[Version comparison data]

|---|

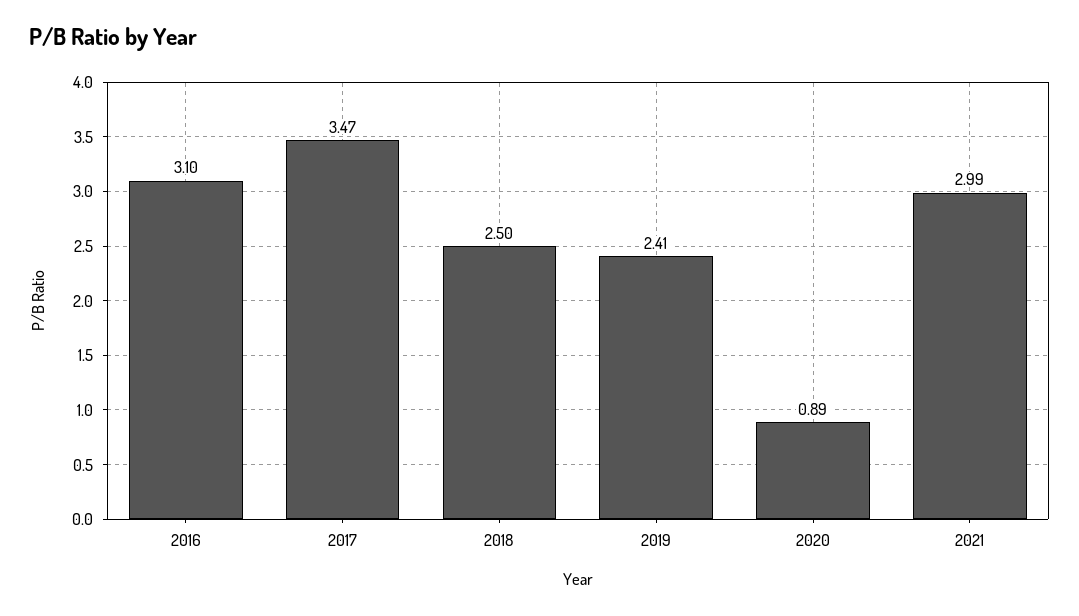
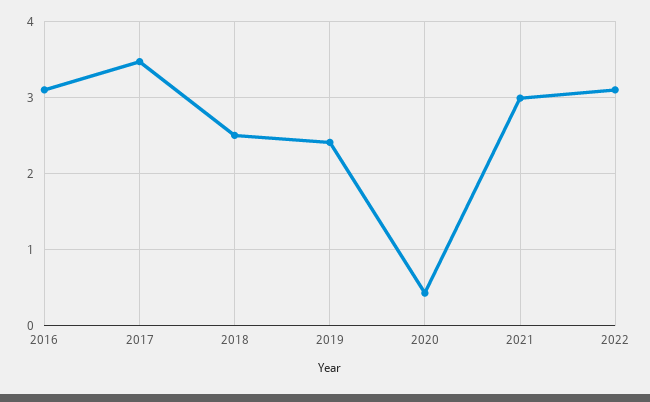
2020: 0.89 -> 0.4
2022: none -> 3.1

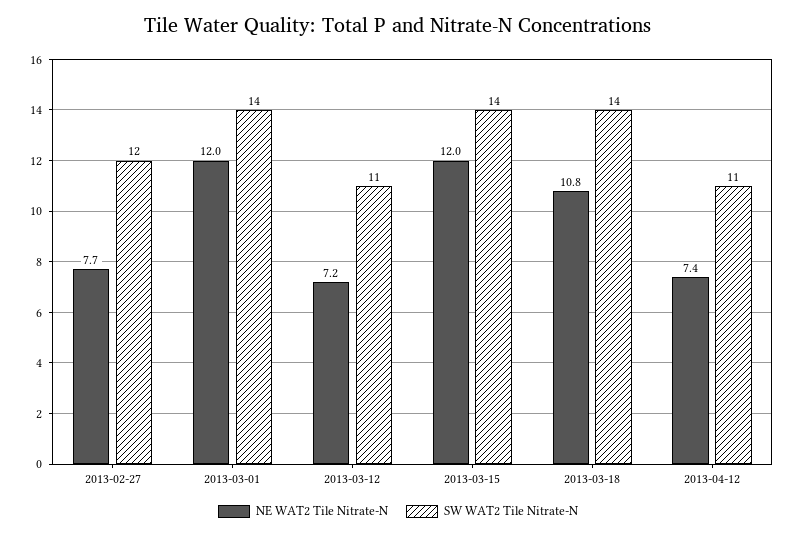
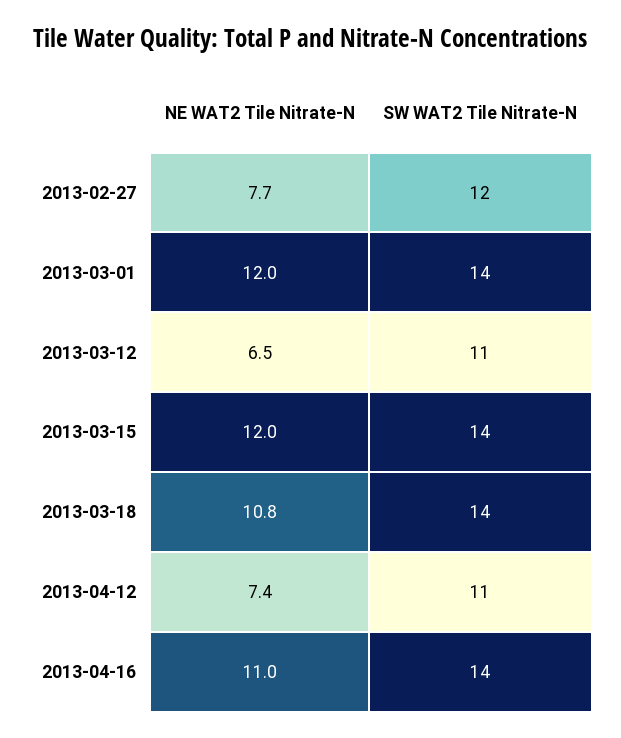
NE WAT2 Tile Nitrate-N, 2013-03-12: 7.2 -> 6.5
NE WAT2 Tile Nitrate-N, 2013-04-16: none -> 11
SW WAT2 Tile Nitrate-N, 2013-04-16: none -> 14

|---|

* [What the task asks]:
Please set down every line of the data above precisely, dropping the images.

* [Response to this task]:
2020: 0.89 -> 0.4
2022: none -> 3.1

NE WAT2 Tile Nitrate-N, 2013-03-12: 7.2 -> 6.5
NE WAT2 Tile Nitrate-N, 2013-04-16: none -> 11
SW WAT2 Tile Nitrate-N, 2013-04-16: none -> 14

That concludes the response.